- [Task brief]:
Please reproduce the line containing "discount: 10% = 2999.00 -> 10% = 2955.00" and every line after it in the records below, exactly and with nothing else.

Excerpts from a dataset
========================================================================
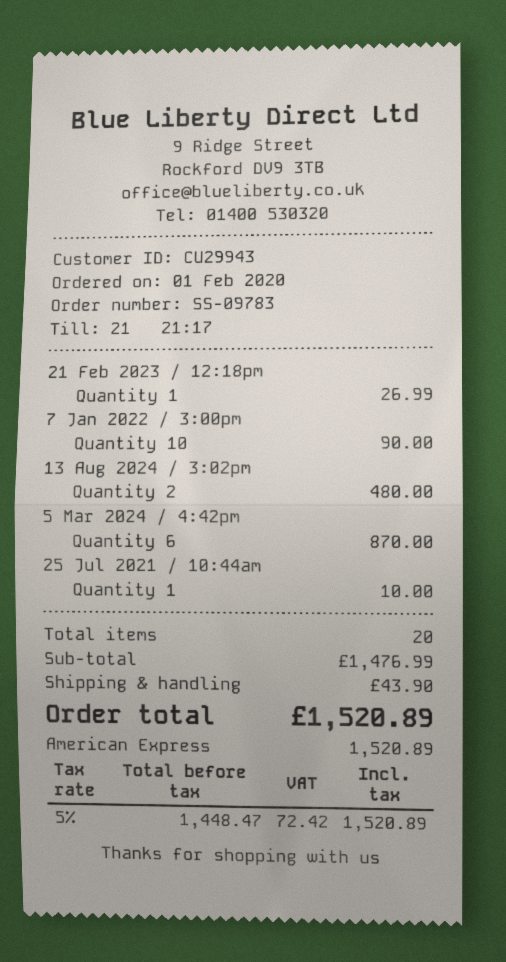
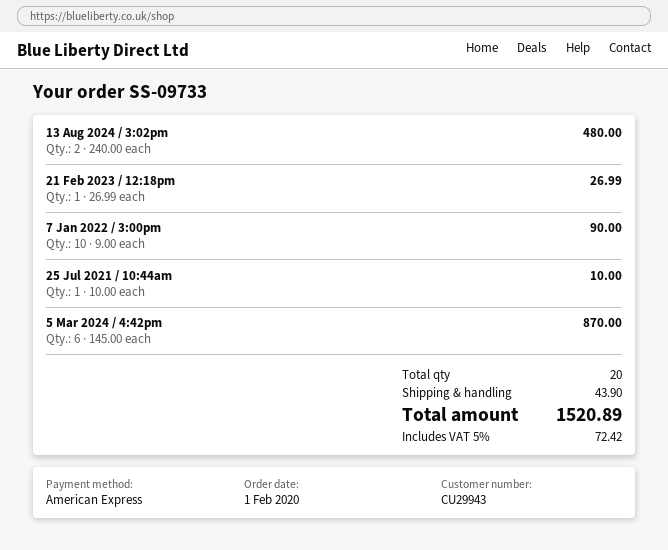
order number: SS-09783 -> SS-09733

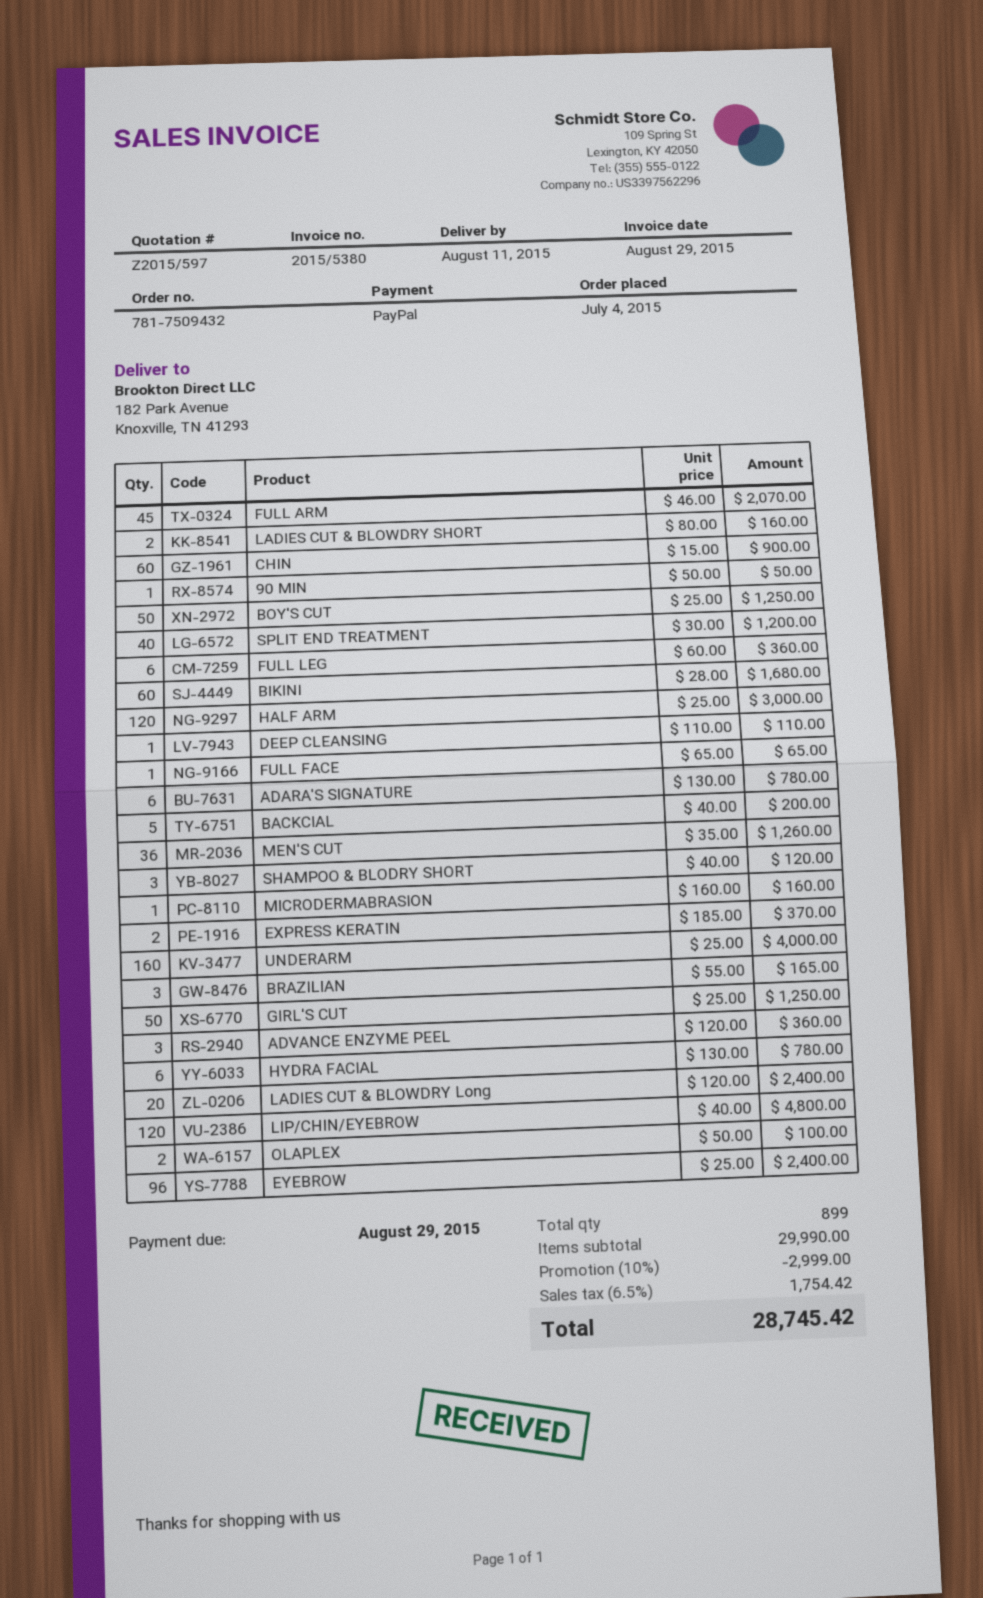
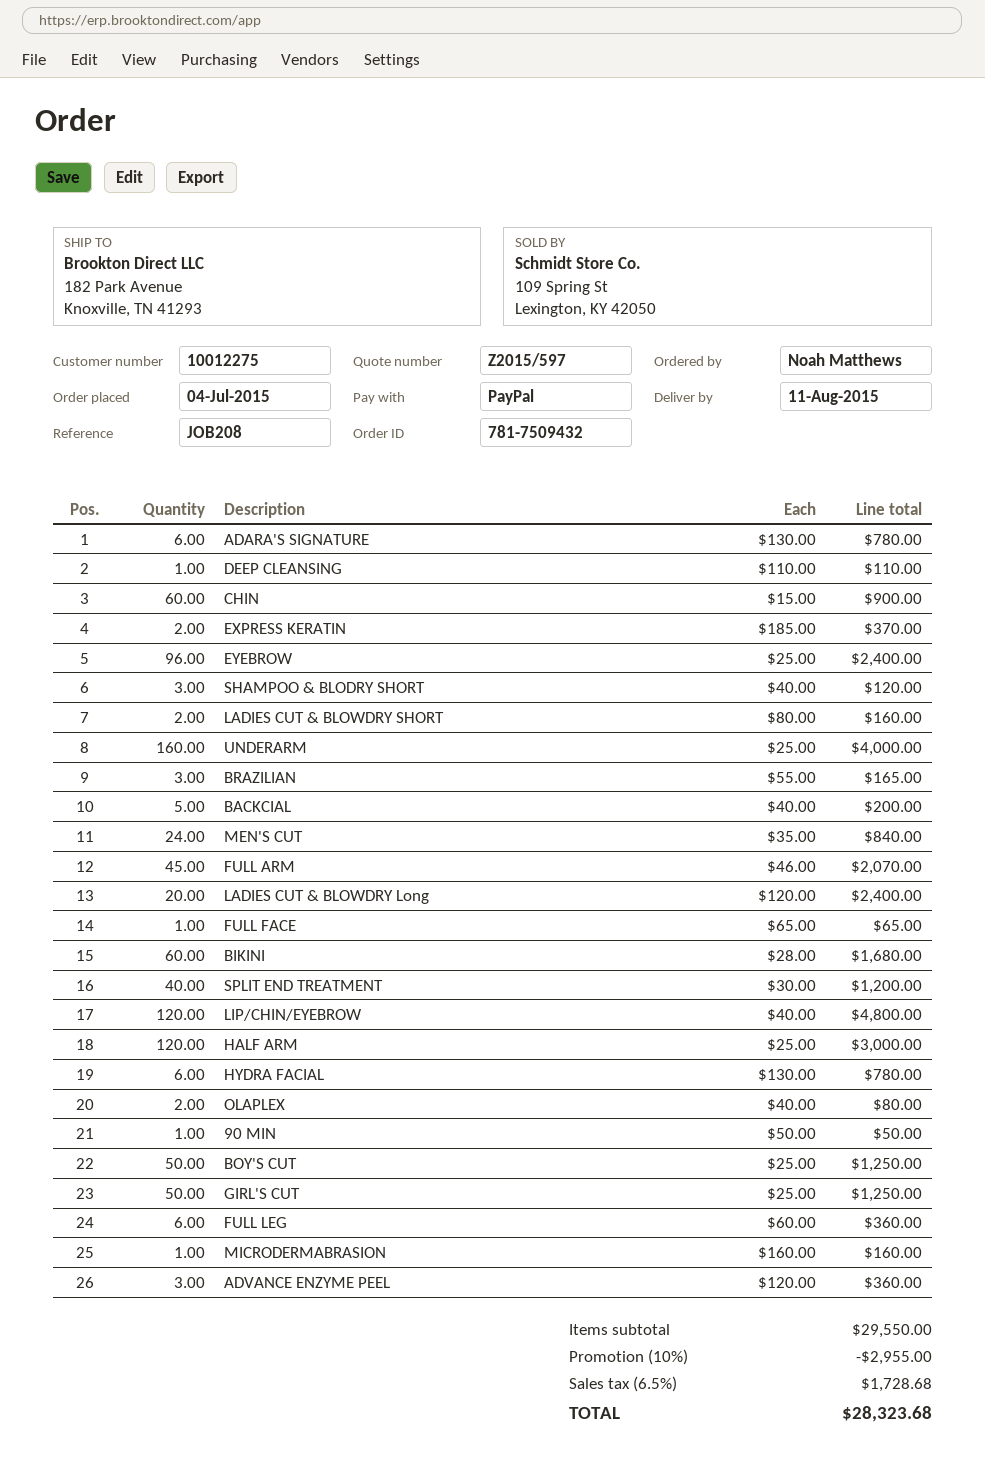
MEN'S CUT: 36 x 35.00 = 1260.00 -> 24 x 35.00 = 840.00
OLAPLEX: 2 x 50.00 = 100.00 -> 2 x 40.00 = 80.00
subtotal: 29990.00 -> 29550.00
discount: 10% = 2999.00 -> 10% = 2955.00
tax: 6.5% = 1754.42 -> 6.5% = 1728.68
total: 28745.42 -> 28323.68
========================================================================
- [Finished task]:
discount: 10% = 2999.00 -> 10% = 2955.00
tax: 6.5% = 1754.42 -> 6.5% = 1728.68
total: 28745.42 -> 28323.68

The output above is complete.